From business magnate Sir Richard Branson to athlete Sir Mo Farah — high achievers are often looked at in awe by the rest of the world. It’s natural to conclude that these living legends got to where they are now because of magic star quality or innate talent.
But according to our founder Gemma Leigh Roberts, a psychologist who’s made it her life’s goal to help people thrive in their careers, this is mistaken. In reality, it’s relentless determination that helps successful people reach their goals. What often holds people back from fulfilling their full potential is not lack of talent, but lack of focus and endurance or, in other words, resilience.
Looking at Branson’s life, for instance, it’s not child prodigy-like talent that put him on a course towards greatness. At the age of 16, he dropped out from school, where his dyslexia was treated as a handicap by teachers. His first company Student Magazine didn’t make any money. In a bid to pay for the magazine he started a mail-order discount record business, which planted the seed for Virgin Records.
Once cashflow became a problem at Student Magazine, it wasn’t talent or skill that drove Branson to pivot, bounce back and be flexible. It was resilience. There are three truths that nobody tells you about resilience:
The idea that the more you train or practice a sport, the better you become at it is widely accepted. Yet, we don’t tend to train our brains in the same way as we do the rest of our body. The brain is like a muscle and if we train ourselves to become more resilient, then we will.
A study by Harvard University into child development and resilience concluded that “resilience is shaped throughout life by the accumulation of experiences—both good and bad—and the continuing development of adaptive coping skills connected to those experiences. What happens early may matter most, but it is never too late to build resilience.” That means it’s never too late to learn resilience, as long as you start to develop coping mechanisms.
You don’t need a crash course in resilience training to learn the art of bouncing back from failures. You learn it by being more aware of setbacks during your everyday life and by reprogramming your thought processes to react differently to challenges.
The book How To Fail by Elizabeth Day is an ode to the times in our lives when things go wrong and the lessons you learn from failures in hindsight. One quote in the book puts it nicely when it explains that “…in order to succeed on a grand scale, you have to be willing to fail on an equally grand scale too. ” It is by failing, learning, and trying again that we build true resilience and grit. The sooner we embrace failure, as Day encourages us to do with her How To Fail platform, the better.

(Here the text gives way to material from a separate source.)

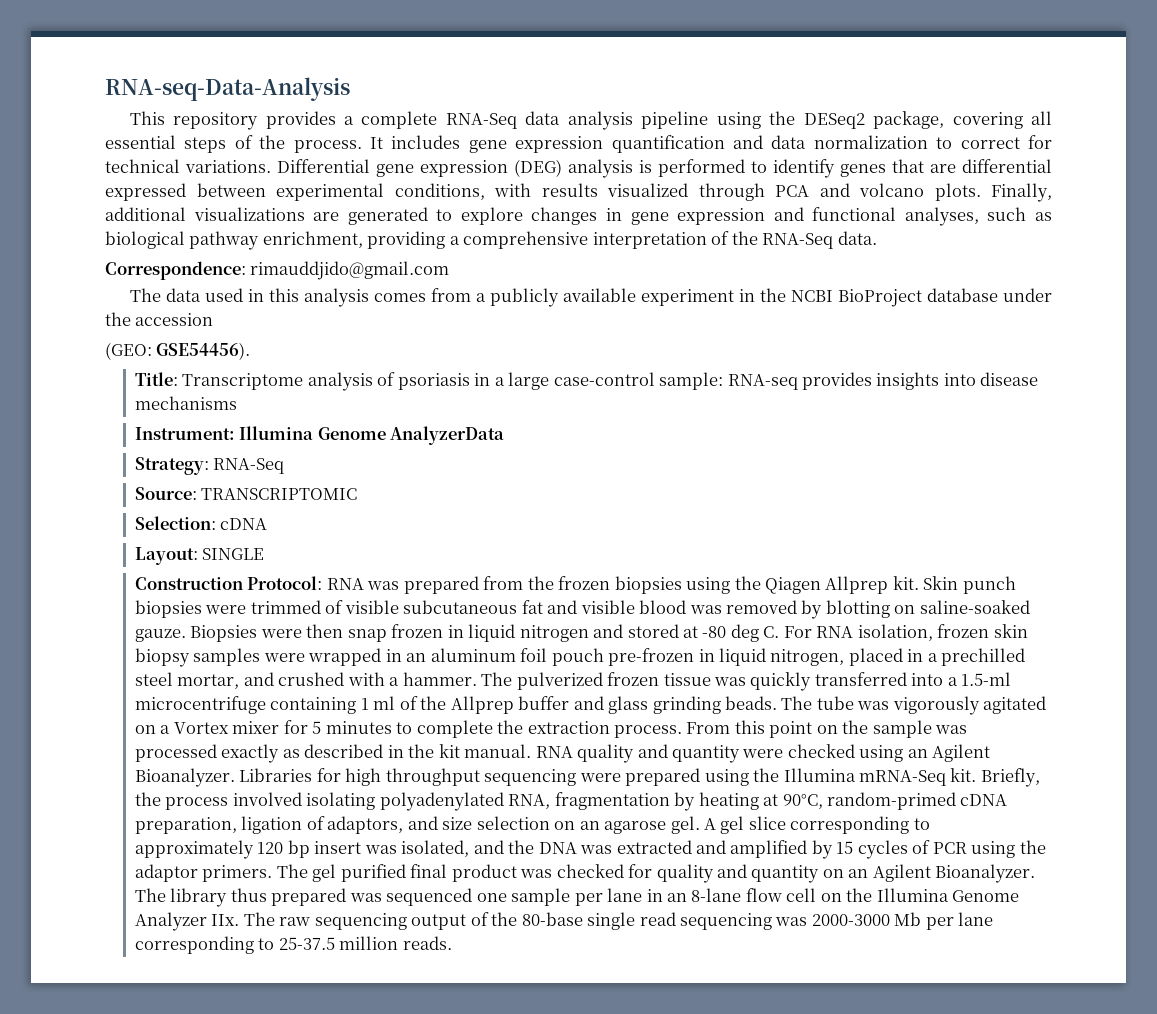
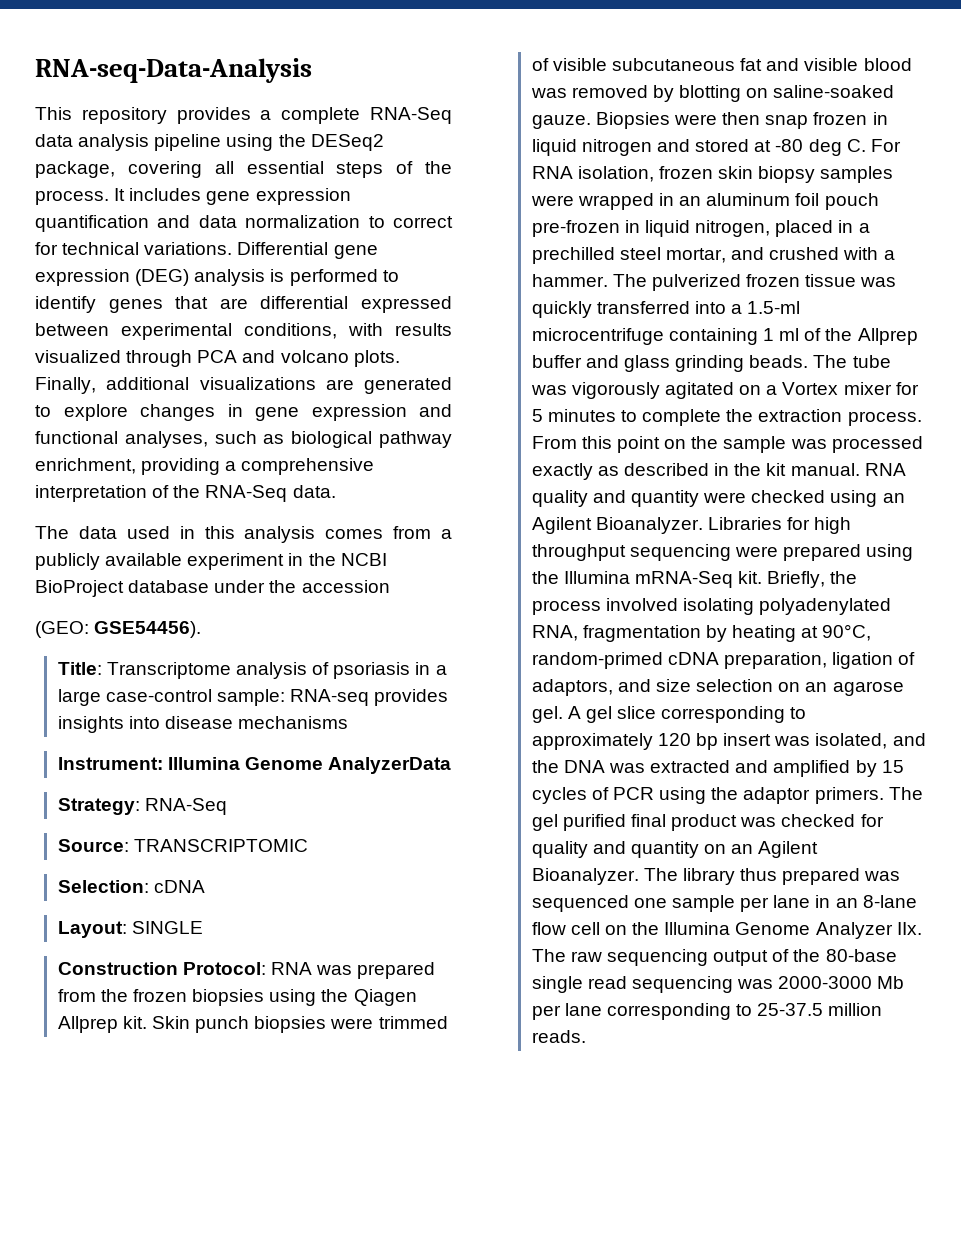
- Correspondence: rimauddjido@gmail.com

Resilience is not only about mindless endurance and plodding along; it’s also about recharging and taking care of yourself. One of the biggest problems is that many organisations and leaders promote resilience the wrong way. Having restorative rest away from work, both physically and mentally, is key in becoming more resilient.
The danger of resilience without rest is burnout. Ariana Huffington, the founder of The Huffington Post and now Thrive Global, learned this the hard way when she collapsed from burnout and exhaustion over a decade ago. “Sleep deprivation has gone from something you’d brag about in a job interview to a giant red flag” she wrote about her experience — and it’s exactly that. In the end, resilient person is a well-rested one.